After being passed up for several roles throughout the 1960s, Lee finally got his big break in the 1970s when he traveled back to Hong Kong and made four hit movies in two years (The Big Boss, Fist of Fury, The Game of Death, and Enter the Dragon)

“The Asian male was the face of the enemy to many Americans,” Nguyen said in an interview with Yahoo. “It was this vicious cycle of society reflecting media and culture, and media and culture reflecting society. There had to be some kind of intervention there and Bruce, in a way, was that intervention. He was the hero that we hadn’t seen before. The leading man that we hadn’t seen before.”

In a time when it looked like Asian-Americans might never be seen in a positive light, Lee was able to change that narrative. He brought people together through his craft of martial arts.

“That period is 1973. It was like magic,” collector Jeff Chin said in the documentary. “Overnight, Chinese males became the big man on campus.”

That’s the beauty of sport. We don’t know when sports will return, but when they do come back, they’ll prove as something we can look to in times of doubt. Sports also bring us together like nothing else. 

“Bruce Lee has become this global cultural icon. In a way, he almost transcends race, to some people. But when he was living he was very much an Asian-American,” said Nguyen with Yahoo. “I think it’s important to understand where that kind of determination and discipline comes from: it comes from a place of struggle, a place of rejection, and from that comes a voice of honesty and authenticity.”

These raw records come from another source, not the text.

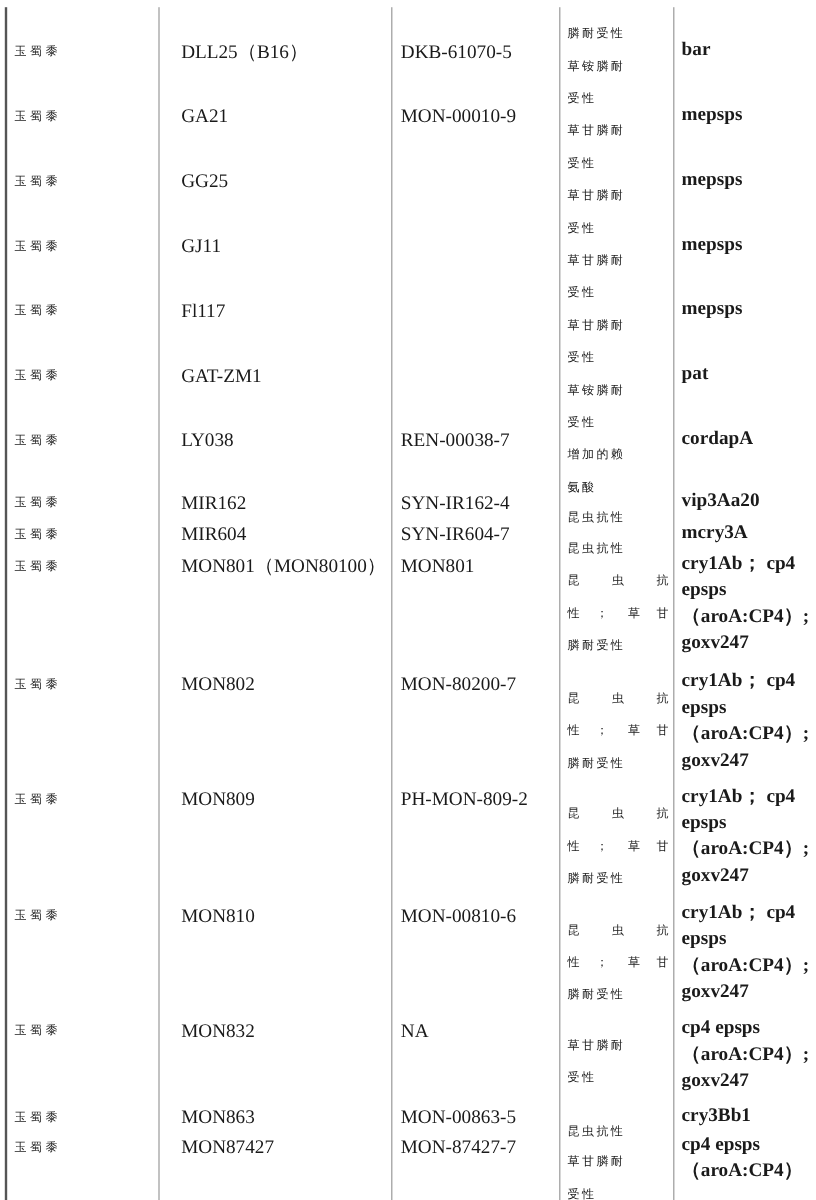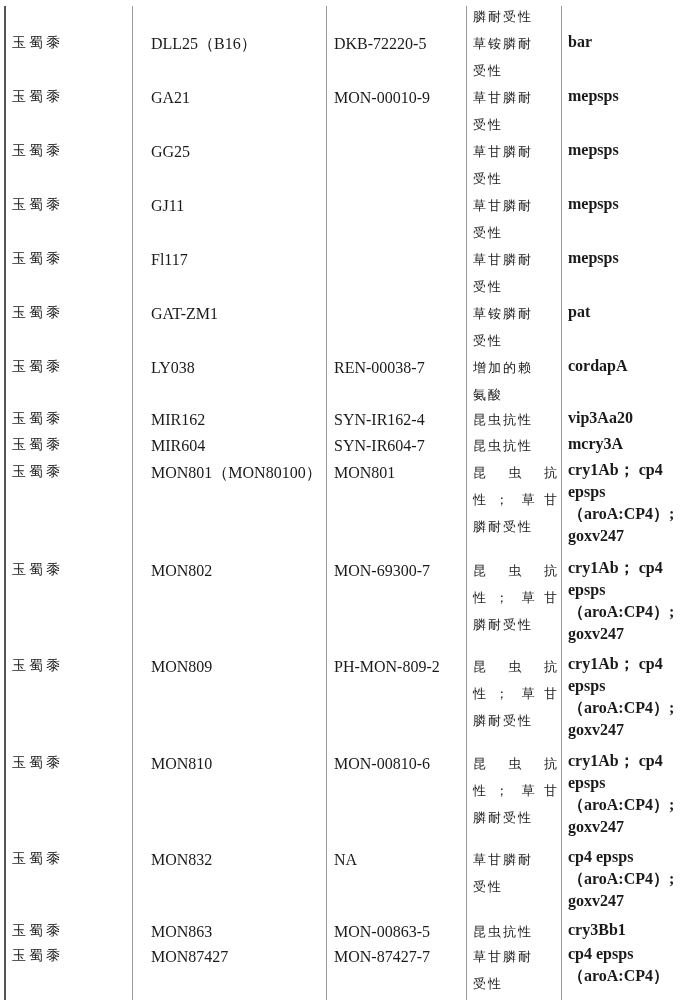--- a/index.html
+++ b/index.html
@@ -9,24 +9,24 @@
     color: #1a1a1a;
   }
   .vline {
     position: absolute; top: 6px; bottom: 0; width: 1px;
     background: #9a9a9a;
   }
   .vline.left { background: #555555; width: 1.5px; }
   .table { position: absolute; left: 0; top: 0; width: 680px; height: 1000px; }
   .row { position: absolute; left: 0; width: 680px; }
   .cell { position: absolute; top: 0; font-size: 16px; line-height: 27px; white-space: nowrap; }
-  .c-crop { left: 12px; letter-spacing: 3px; font-family: Liberation Mono, monospace; font-size: 14px; }
+  .c-crop { left: 12px; letter-spacing: 3px; font-family: Liberation Sans, sans-serif; font-size: 10px; }
   .c-event { left: 151px; }
   .c-id { left: 334px; }
-  .c-trait { left: 473px; width: 84px; font-family: "DejaVu Serif", serif; font-size: 13px; letter-spacing: 2px; }
+  .c-trait { left: 473px; width: 84px; font-family: "DejaVu Serif", serif; font-size: 10px; letter-spacing: 2px; margin-top: 12px; }
   .c-gene { left: 568px; font-weight: bold; }
   .trait-line { display: block; height: 27px; }
   .trait-line.just { text-align: justify; text-align-last: justify; letter-spacing: 0; }
   .gene-line { display: block; height: 24px; line-height: 24px; }
   .gene-line.tight { height: 22px; line-height: 22px; }
 </style>
 </head>
 <body>
 
 <div class="table">
@@ -39,21 +39,21 @@
   <div class="row" style="top:3px;">
     <div class="cell c-trait">
       <span class="trait-line">膦耐受性</span>
     </div>
   </div>
 
   <div id="rows">
       <div class="row" style="top: 30px;">
         <div class="cell c-crop">玉蜀黍</div>
         <div class="cell c-event">DLL25（B16）</div>
-        <div class="cell c-id">DKB-72220-5</div>
+        <div class="cell c-id">DKB-61070-5</div>
         <div class="cell c-trait">
           <span class="trait-line">草铵膦耐</span>
           <span class="trait-line">受性</span>
         </div>
         <div class="cell c-gene">
           <span class="gene-line">bar</span>
         </div>
       </div>
       <div class="row" style="top: 84px;">
         <div class="cell c-crop">玉蜀黍</div>
@@ -161,21 +161,21 @@
         <div class="cell c-gene">
           <span class="gene-line tight">cry1Ab；  cp4</span>
           <span class="gene-line tight">epsps</span>
           <span class="gene-line tight">（aroA:CP4）;</span>
           <span class="gene-line tight">goxv247</span>
         </div>
       </div>
       <div class="row" style="top: 557px;">
         <div class="cell c-crop">玉蜀黍</div>
         <div class="cell c-event">MON802</div>
-        <div class="cell c-id">MON-69300-7</div>
+        <div class="cell c-id">MON-80200-7</div>
         <div class="cell c-trait">
           <span class="trait-line just">昆 虫 抗</span>
           <span class="trait-line just">性； 草甘</span>
           <span class="trait-line">膦耐受性</span>
         </div>
         <div class="cell c-gene">
           <span class="gene-line tight">cry1Ab；  cp4</span>
           <span class="gene-line tight">epsps</span>
           <span class="gene-line tight">（aroA:CP4）;</span>
           <span class="gene-line tight">goxv247</span>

Athletes have been speaking out against systemic racism and are coming together to create a change in our country. Can you imagine the impact that all these voices can have on society? On government? We’re already starting to see it. These are the small victories that need to be recognized. 

The way I see it: if one man helped to change the lives of Asian-Americans everywhere for the better, what could happen when white and black people come together now? Lee didn’t have social media back in the 1960s and 1970s, but the platform is there for athletes now to keep making their voices heard. 

“As a martial artist, one of the most important aspects is bridging the gap,” Shannon Lee said. “Bridging the gap between me and my opponent. Bridging the gap between me and my dreams. I see my father as a person who was interested in creating these bridges and keeping them open for people to travel across.” 

If Lee could do it then, we can do it now. With and without sports.